Monday, January 31, 2005

The Coming Healthcare Boondoggle

In comments here, Ryan Bradley points us to this story.

Yeah, this would be a catastrophe. It would save business a ton of money up front, but would end up costing the taxpayers huge amounts of money. Why? Glad you asked.

First of all, the employer-provided health insurance model stinks. A state system of some kind (either one payer federal or individual state plans) would be far superior. But this "ownership society" plan for health care would be worse than either.

If you are a high-dollar health care consumer (disabled or chronically ill, e.g.), you are able to get medical care because your rate is folded into these great big employer pools. The employer (and to an extent, your coworkers who are healthier) are subsidizing your health care by paying slightly more than it would cost to insure themselves as part of a fully healthy pool of similar size. It's not really much more, since employer plans also benefit from economies of scale that wouldn't exist if each consumer bought an individual policy from the insurance company. Also, under the current system, employers bear a huge chunk of the costs, which they wouldn't have to do if everyone bought their own insurance.
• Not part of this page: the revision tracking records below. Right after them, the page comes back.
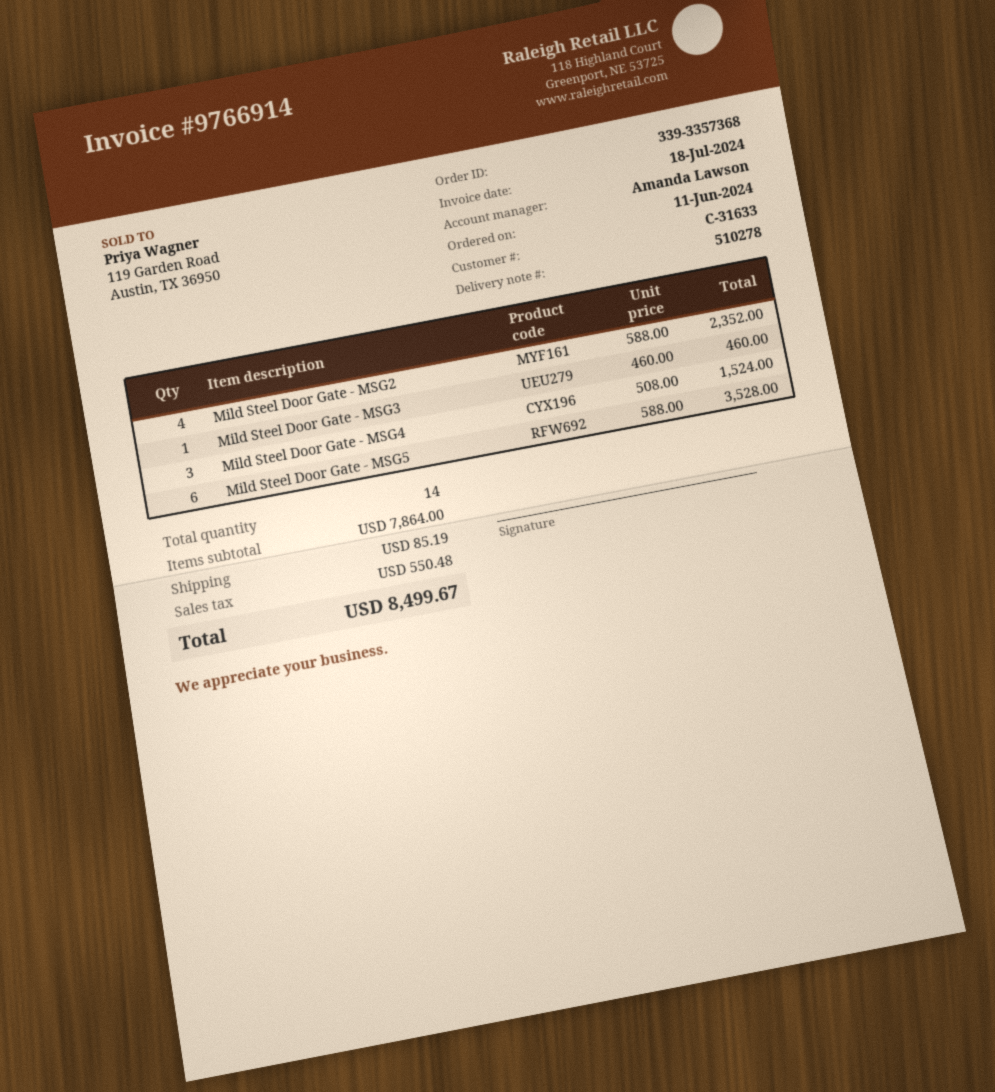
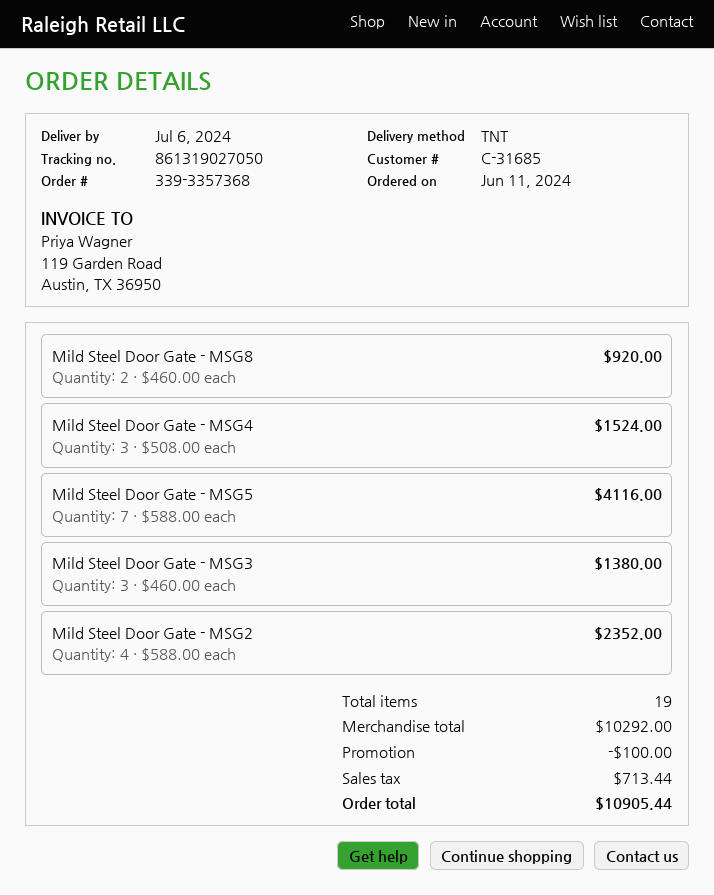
customer number: C-31633 -> C-31685
Mild Steel Door Gate - MSG3: 1 x 460.00 = 460.00 -> 3 x 460.00 = 1380.00
Mild Steel Door Gate - MSG5: 6 x 588.00 = 3528.00 -> 7 x 588.00 = 4116.00
Mild Steel Door Gate - MSG8: none -> 2 x 460.00 = 920.00
total quantity: 14 -> 19
subtotal: 7864.00 -> 10292.00
discount: none -> 100.00
shipping: 85.19 -> none
tax: 550.48 -> 713.44
total: 8499.67 -> 10905.44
A system that encourages consumers to opt out of employer plans in favor of high deductible insurance partnered with tax-deductible health savings accounts would be of questionable benefit on health care spending but would certainly cause some very serious problems for the kind of broad coverage that Americans expect.

Proponents claim that such a system would save on costs because people would be more savvy shoppers for health care services when they have a high deductible and they are paying out of pocket. This is probably actually true, system wide. But I suspect the system-wide cost savings would be offset to some degree, possibly totally. First, the ownership system encourages people to wait until they need to go to the doctor, but in many cases that means people will be much sicker when they finally do see a doctor. It's generally cheaper to prevent an illness or to treat it early. Second, those who are unable to pay for their high-deductible insurance (since there will now be no employer match, which typically picks up 60% or more of the premia) will be forced to use emergency services on the taxpayer dime. Emergency rooms are, by far, the most expensive method to deliver basic healthcare, as opposed to a prevention model. Hospitals in low-income areas could be wiped out by the increase in the amount of charity care, which is already a problem.

It's an even worse plan for sick people than it is for poor people. There are two main possibilities.

If the ownership plan encourages people to opt out of employer plans but basically leaves those plans intact, you get an adverse selection spiral. Basically, that means that as healthy people leave the plan to take advantage of cheap high deductible insurance, the plan will contain a higher percentage of those who consume a lot of health care services. This raises the premium for everyone still in the plan, which will cause more healthy people to opt out, which will raise the premia... You get the idea.

If the ownership plan abolishes employer provided care altogether (or "phases it out"), there will be a large pool of people previously insured who are suddenly uninsurable. An insurer that agrees to provide care to a whole company has to take the company's employees as it finds them. Trying to get an individual health insurance plan with a chronic illness would be as hard (impossible) as getting life insurance; any actuary will tell you that the insurance company knows that they will have to pay out too much to make taking on such a policy financially feasible.

Essentially, this would be a massive tax shift boondoggle from employers and corporations to middle and lower class families. Par for the course with the Bush administration, but still a steaming pile of malodorous excrement, policy-wise.